**** Material for the task

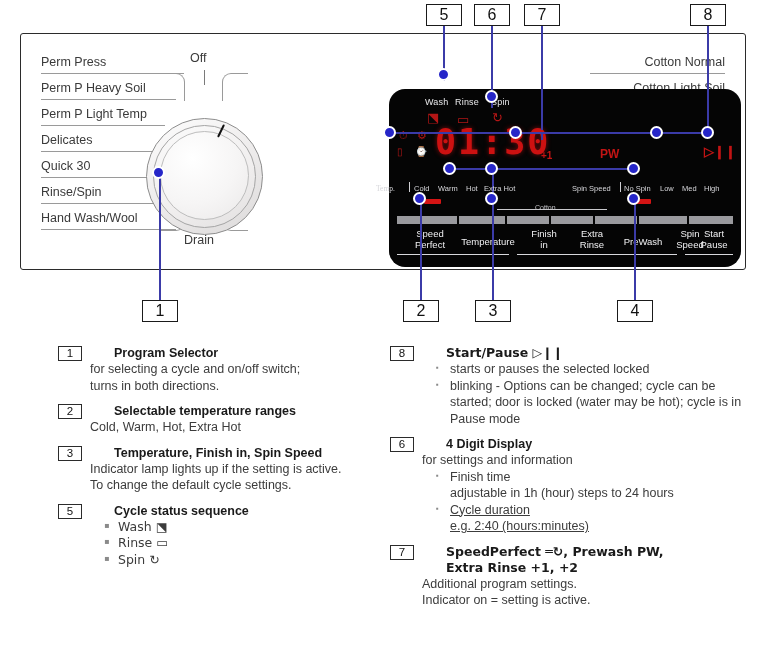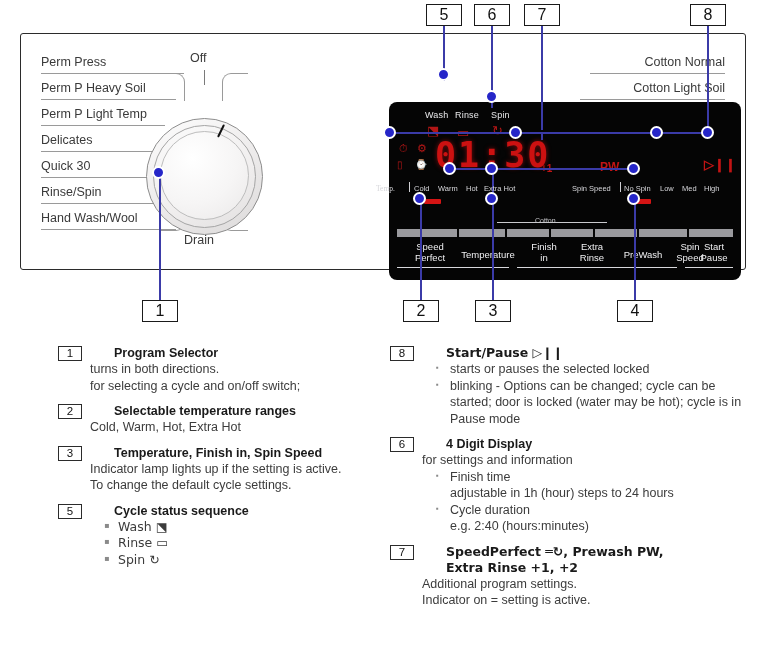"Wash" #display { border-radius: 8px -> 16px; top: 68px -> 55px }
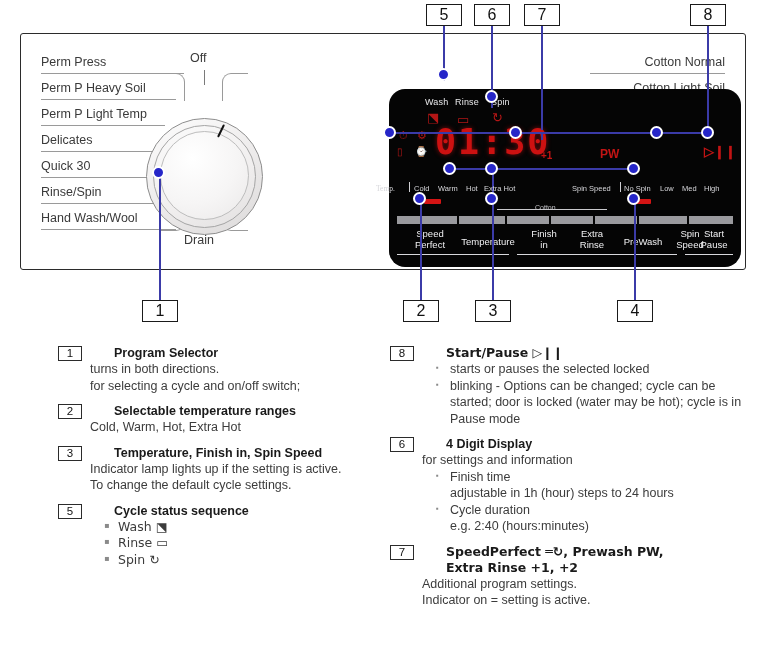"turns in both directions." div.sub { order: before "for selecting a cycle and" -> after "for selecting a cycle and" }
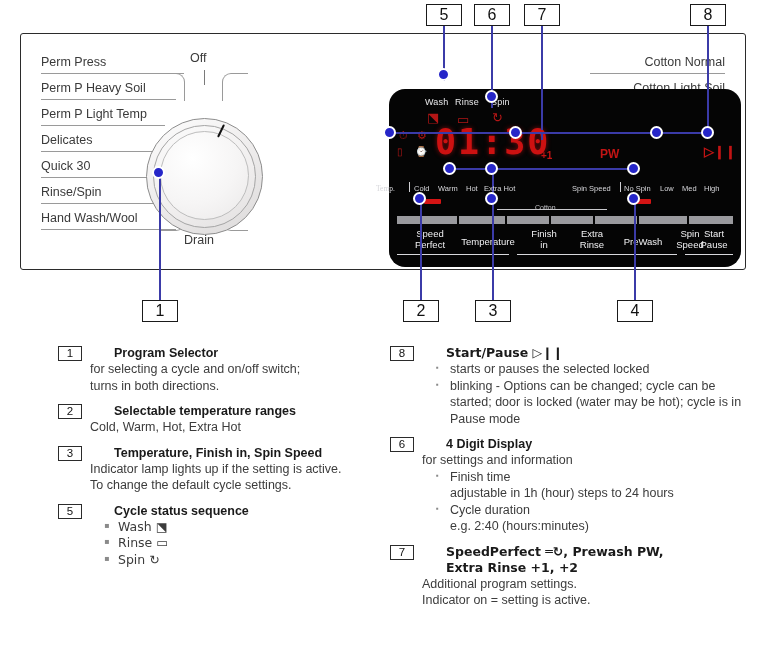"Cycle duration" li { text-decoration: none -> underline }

********
**** Material for the task

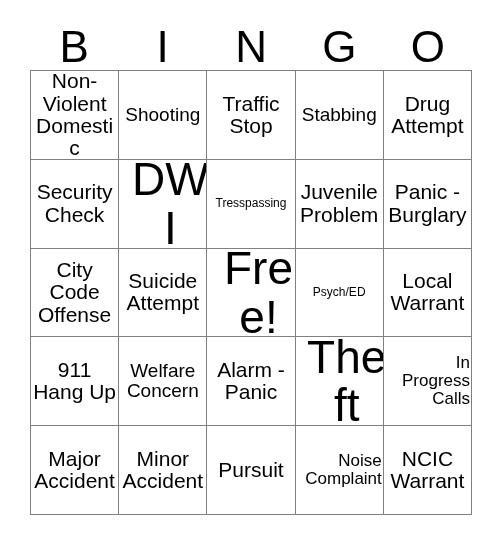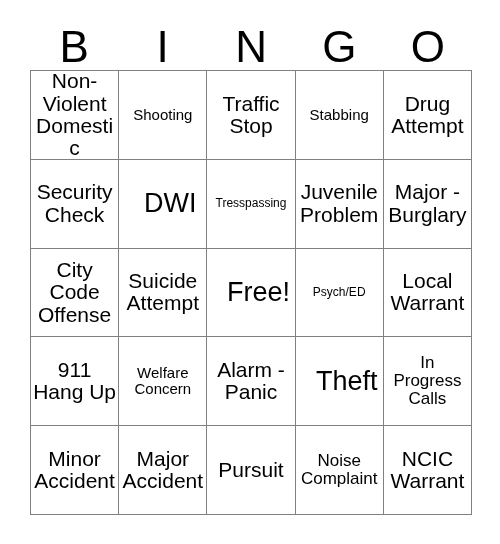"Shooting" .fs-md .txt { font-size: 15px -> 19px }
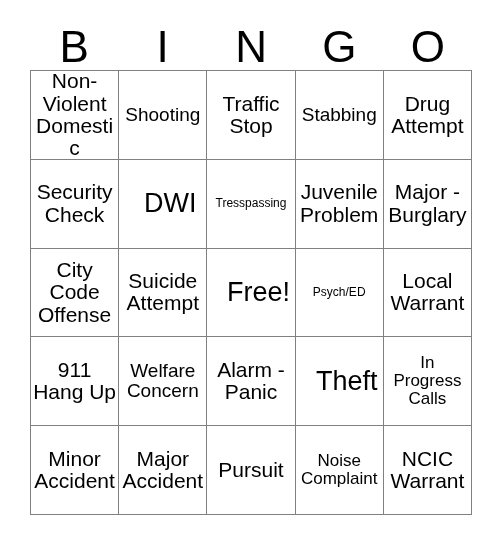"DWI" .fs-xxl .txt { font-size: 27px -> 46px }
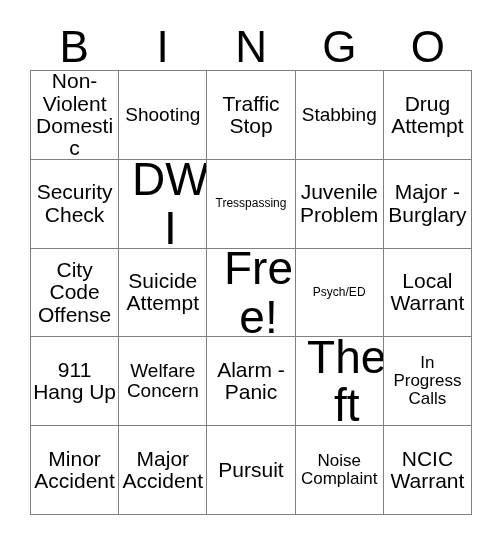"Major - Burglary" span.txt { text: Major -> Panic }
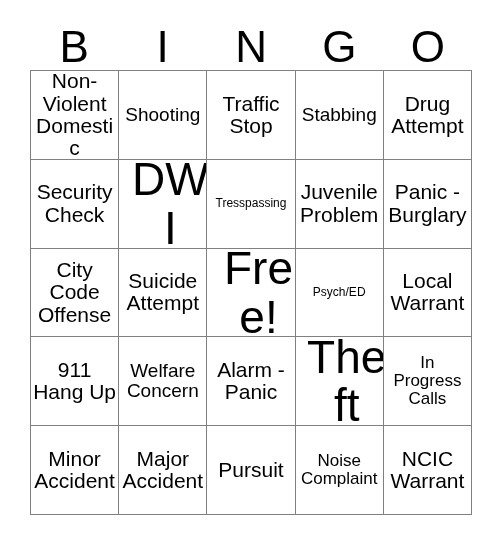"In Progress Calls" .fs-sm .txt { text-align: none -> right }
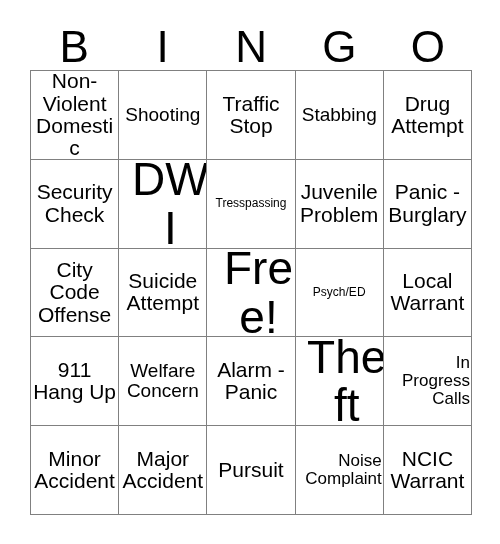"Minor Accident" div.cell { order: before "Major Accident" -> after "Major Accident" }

********

Reproduce the data above exactly, but only the lines from the one showing "border-radius: 8px ->" through the one showing "text-decoration: none ->", with both ends kept and the pictures left out.

"Wash" #display { border-radius: 8px -> 16px; top: 68px -> 55px }
"turns in both directions." div.sub { order: before "for selecting a cycle and" -> after "for selecting a cycle and" }
"Cycle duration" li { text-decoration: none -> underline }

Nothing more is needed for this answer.